The Embassy of the United States to the Republic of Indonesia is located in Jakarta just south of the Monas and the Presidential Palace at Jalan Medan Merdeka Selatan.

The original building was designed by the Czech architect Antonin Raymond and Ladislav Rado. They began work on the design in 1953. The preliminary design for the embassy was criticized by Sukarno. He felt that the small two-story design they produced suggested that the post was unimportant to the United States. He wished to have a larger and more prominent building constructed. Sukarno, however, ultimately accepted the design after small alterations were made, in part due to pressure directed at him by the U.S. State Department.
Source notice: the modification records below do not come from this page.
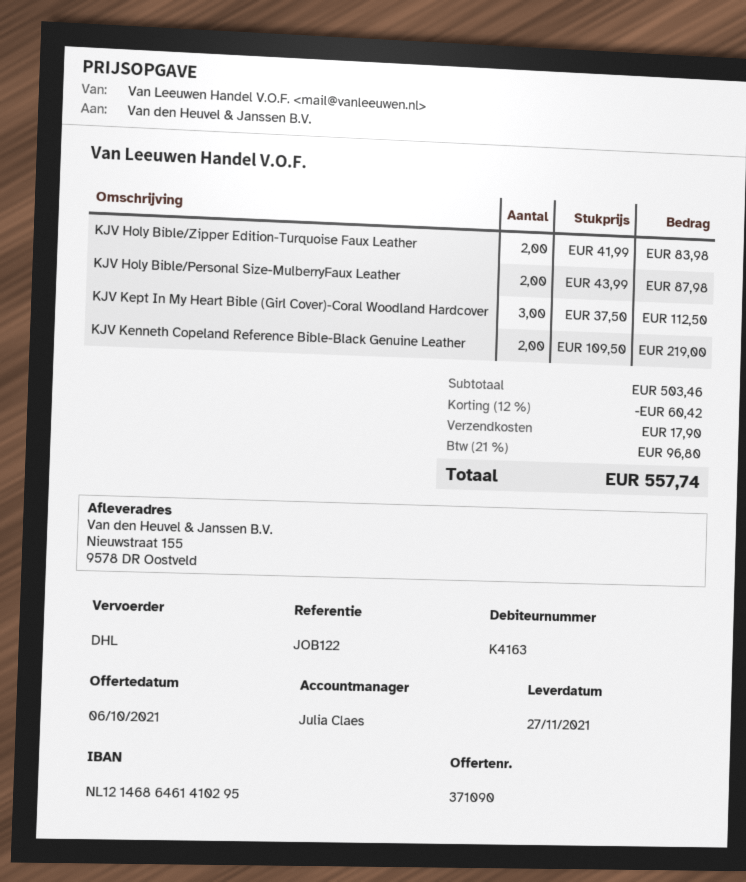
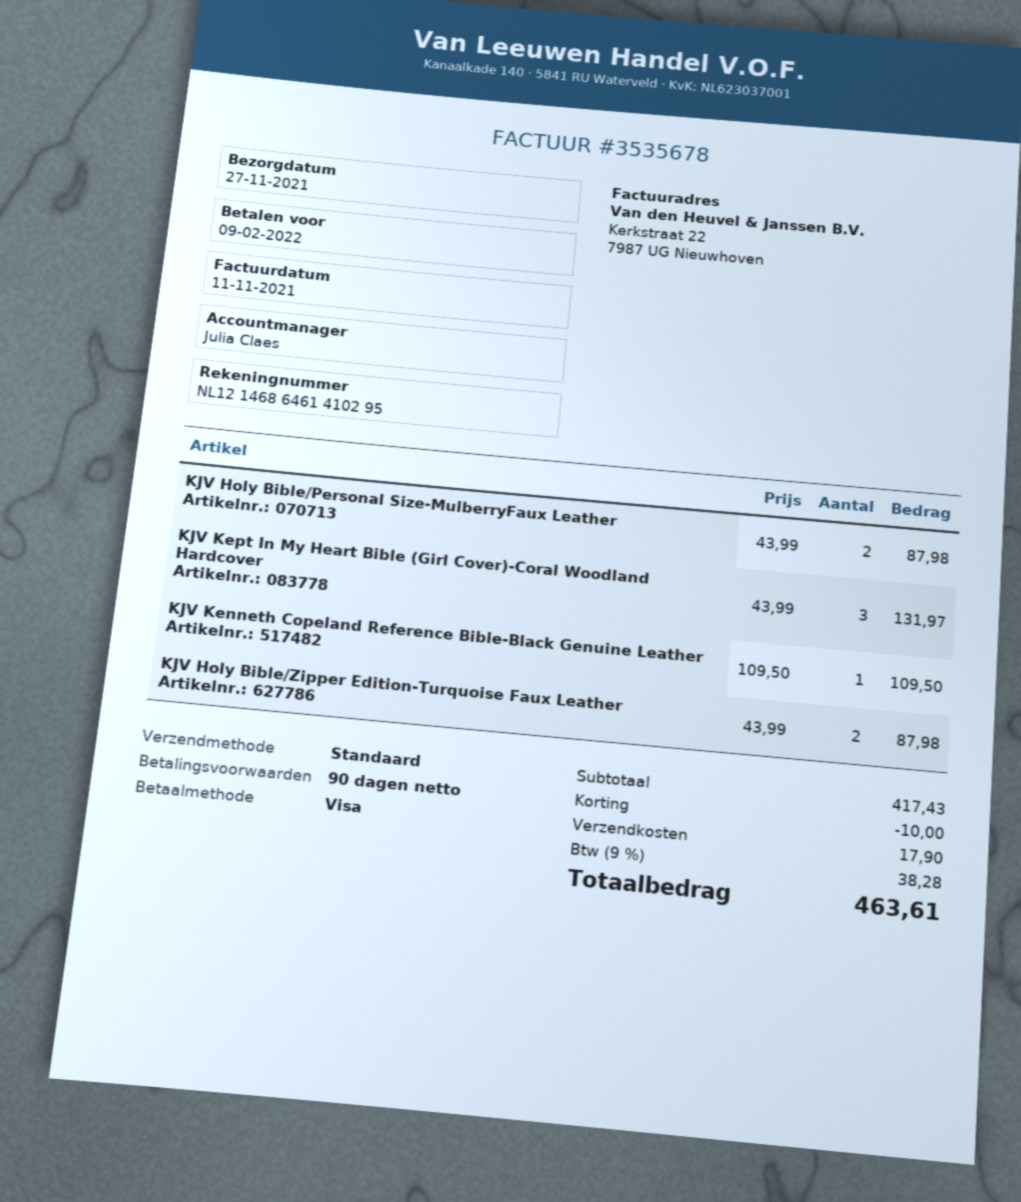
shipping method: DHL -> standard
KJV Holy Bible/Zipper Edition-Turquoise Faux Leather: 2 x 41.99 = 83.98 -> 2 x 43.99 = 87.98
KJV Kept In My Heart Bible (Girl Cover)-Coral Woodland Hardcover: 3 x 37.50 = 112.50 -> 3 x 43.99 = 131.97
KJV Kenneth Copeland Reference Bible-Black Genuine Leather: 2 x 109.50 = 219.00 -> 1 x 109.50 = 109.50
subtotal: 503.46 -> 417.43
discount: 60.42 -> 10.00
tax: 21% = 96.80 -> 9% = 38.28
total: 557.74 -> 463.61

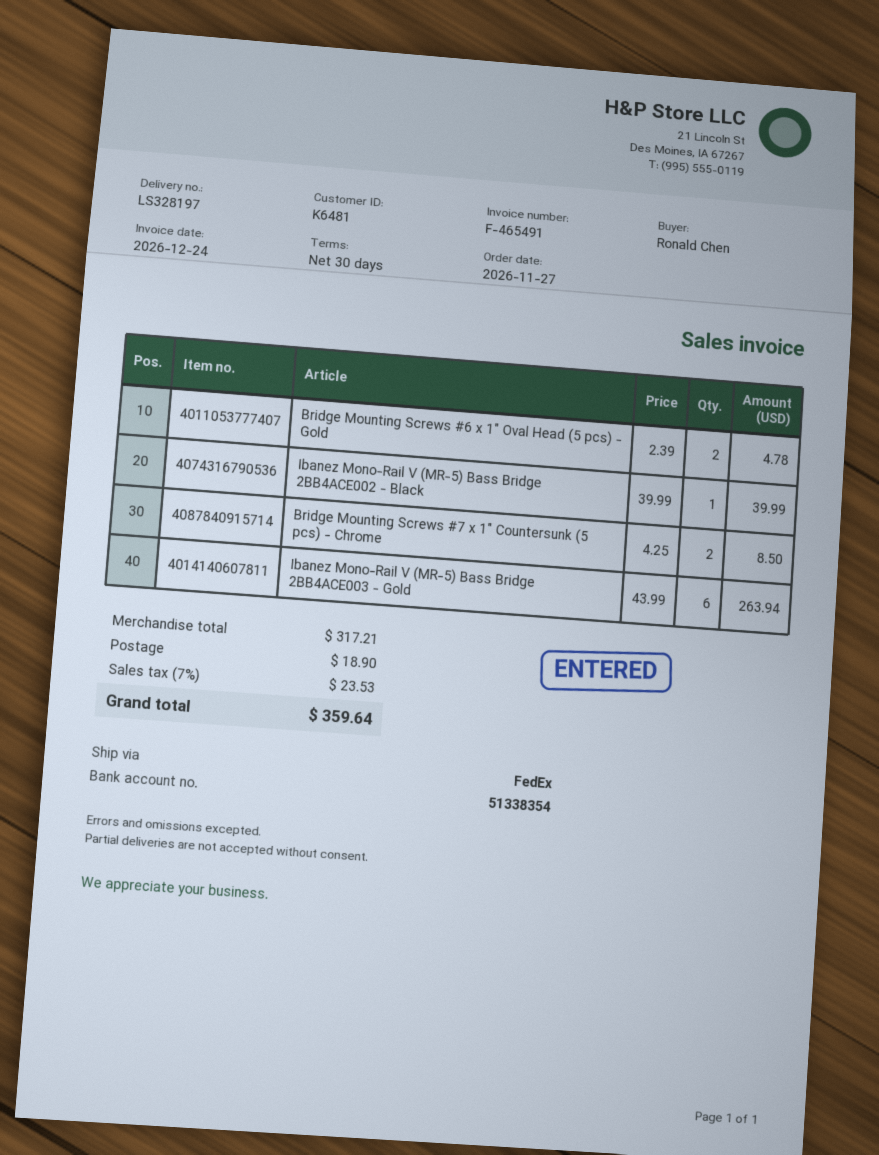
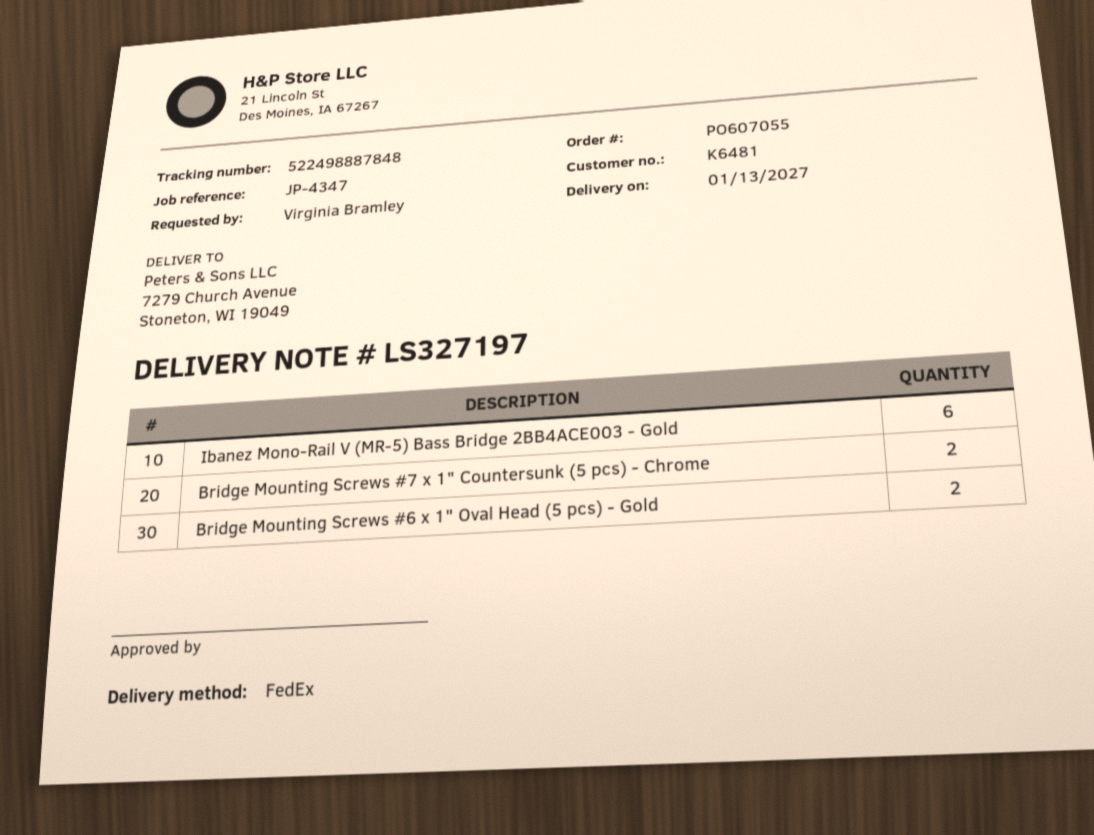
delivery note number: LS328197 -> LS327197
ordered by: Ronald Chen -> Virginia Bramley
Ibanez Mono-Rail V (MR-5) Bass Bridge 2BB4ACE002 - Black: 1 -> none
The US Ambassador, Scot Marciel, announced the construction of a new embassy in July, 2012.  The new embassy will include a 10-story Chancery building, parking garage, support annex, utility building, consular waiting area, three entrance facilities and restoration of a historic building which the Republic of Indonesia delegation occupied during negotiations with the Dutch in 1949. The Bureau of Overseas Buildings Operations announced the award of a $302 million design/build contract to B.L. Harbert International of Birmingham, Alabama in November, 2012, and named Davis Brody Bond Architects and Planners of New York, New York as the concept design architect and Page Southerland Page of Arlington, Virginia as the architect of record.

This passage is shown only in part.